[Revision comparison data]

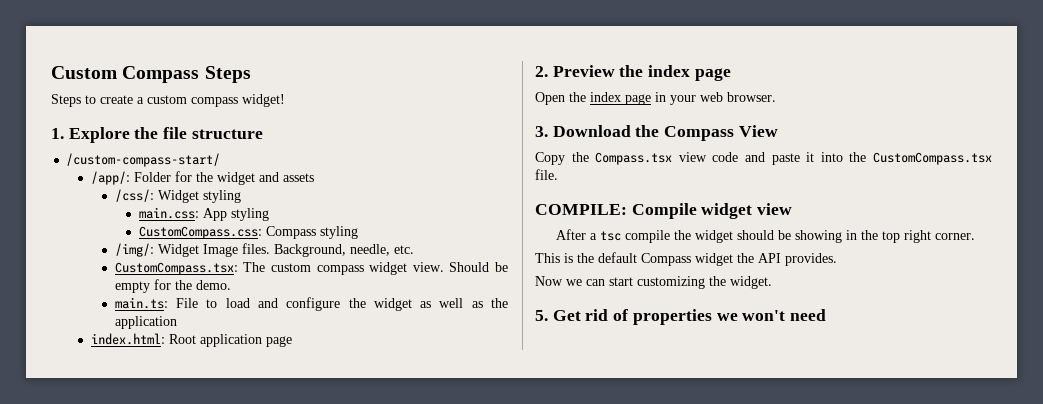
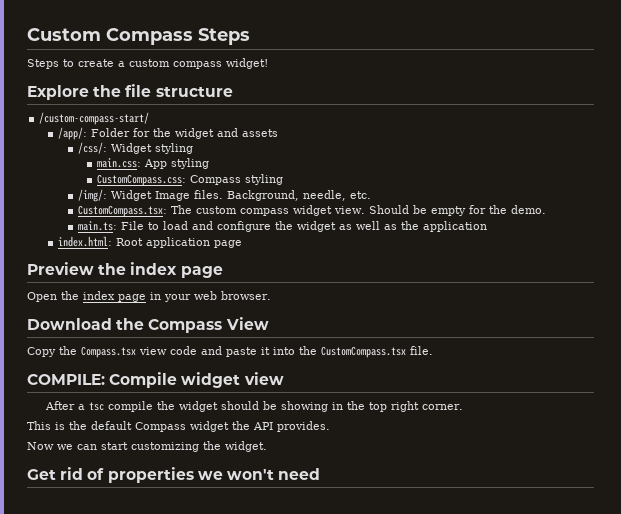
- 1. Explore the file structure
+ Explore the file structure
- 2. Preview the index page
+ Preview the index page
- 3. Download the Compass View
+ Download the Compass View
- 5. Get rid of properties we won't need
+ Get rid of properties we won't need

- _Work instructions_
Go through the entries and retype each one exactly, skipping any image.

- _Output_
- 1. Explore the file structure
+ Explore the file structure
- 2. Preview the index page
+ Preview the index page
- 3. Download the Compass View
+ Download the Compass View
- 5. Get rid of properties we won't need
+ Get rid of properties we won't need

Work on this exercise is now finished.